A noite transcorreu sem grandes problemas, exceto um dos velhos da igreja que se urinou quando Esmeralda sentou no seu colo, e Safira reclamando do tamanho do instrumento de Rubão, o segurança do traficante. Ganhou do patrão uma pomada de aroeira para ela passar nas partes.

— Aquele miserável acabou comigo. Se amanhã ele me procurar de novo, vou inventar que tô de coceira – Disse, tomando uma dose de uísque cedida pelo patrão, sentada num banco do balcão, com o bar vazio e as portas baixas.

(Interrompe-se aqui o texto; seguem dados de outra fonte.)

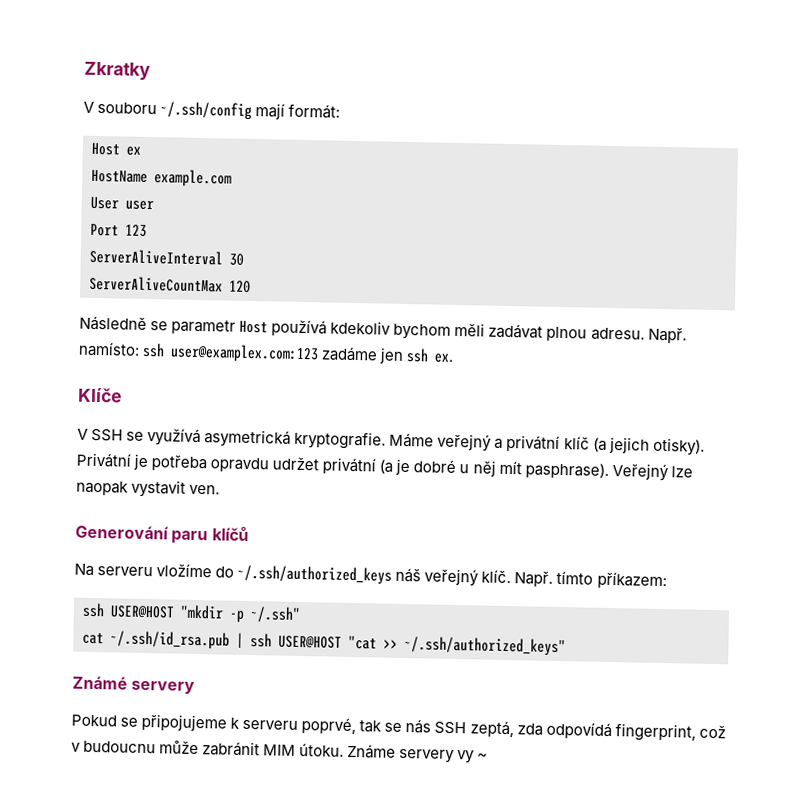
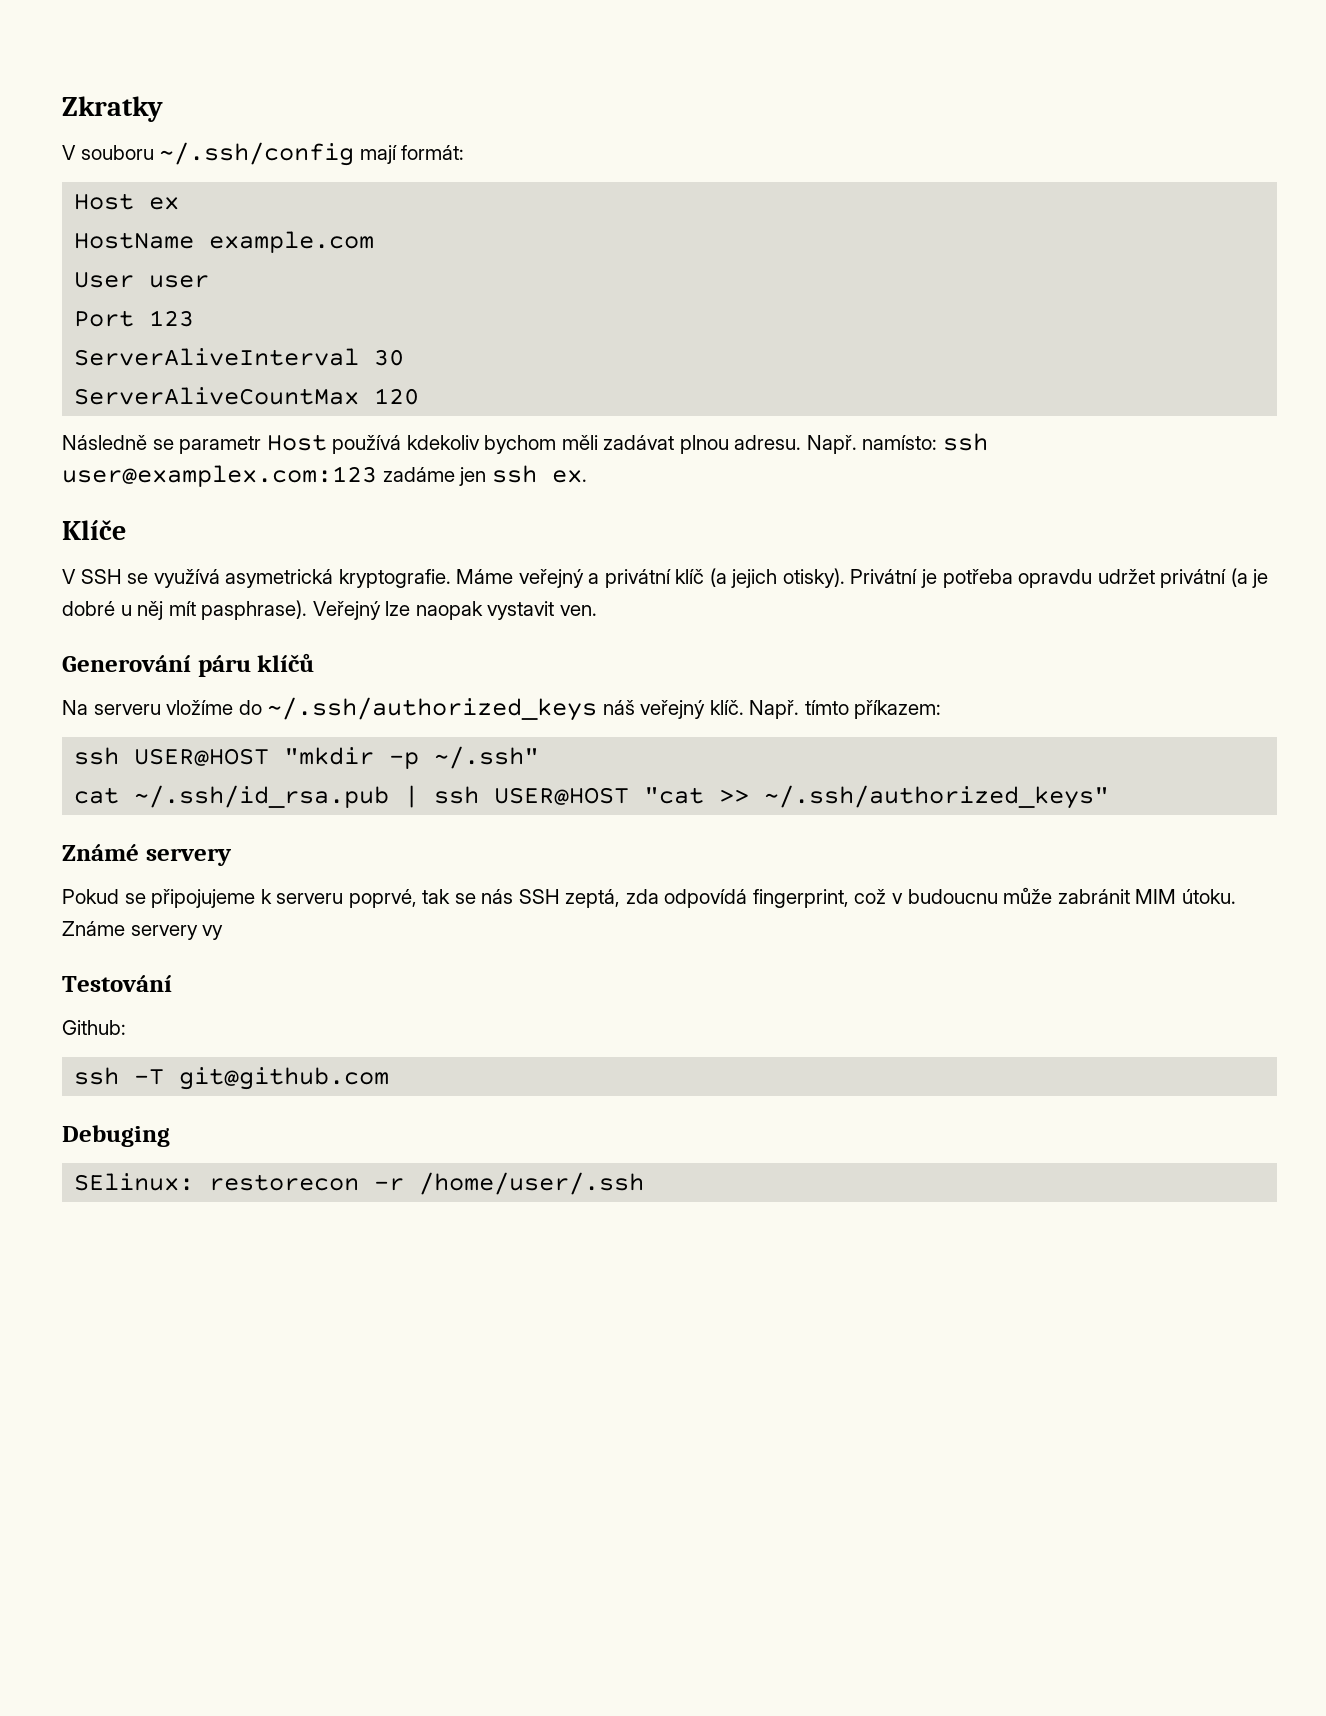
[171,530,209,545] paru -> [197,655,251,677] páru
[477,753,489,760] ~ -> [62,975,172,992] [62,1020,126,1035] [74,1067,390,1090] [62,1125,170,1147] [74,1172,645,1195] // Testování // Github: // ssh -T git@github.com // Debuging // SElinux: restorecon -r /home/user/.ssh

— Antes de você dormir, vá ver Cândida. Bote aquele infeliz pra dormir no chão do quarto vazio. O outro eu aluguei para um rapaz da capital - Ordenou, enquanto puxava a fumaça de um dos seus charutos caros. Só sai de lá quando tiver mijando pus.

Ela deu uma tragada no seu cigarro enquanto mexia a bebida no copo com a ponta da unha, soltou a fumaça em direção ao teto e contemplou – Você acha que ninguém vem atrás dele? Dessa ave agourenta?

— Se entrar aqui na minha cidade, vai ter o mesmo destino.

— Cândida, a arma perfeita! – Desdenhou.

— Tenho tirado leite de pedra. Lucrar com uma gonorreia é para poucos.

— Verdade. Vou tomar um banho e ver as meninas. Amanhã tem mais. Só preciso dar um descanso a madame aqui – Falou, dando um tapa na virilha e pegando a pomada no balcão, rebolando o corpo coberto por um maiô devasso cheio de balangandãs coloridos. Conde tinha uma bunda daquelas em casa, portanto não lhe chamava tanta atenção.

Apagou o charuto na metade e o guardou numa caixa de madeira encerada. Pensou em passar na funerária para ver o trabalho de Tuti, mas estava cansado. Dispensou seus homens e foi pra casa. Ainda distante, avistou aquele troço na sua porta, às três da madrugada. As velas em círculo bruxuleavam, cercando uma galinha preta que sangrava pelo pescoço. Era uma macumba. Pensou ter visto a galinha se mexer no meio do bozó, e logo caiu fora dali, entrando em casa pela porta dos fundos, deixando de ver quem estava dormindo no seu sofá.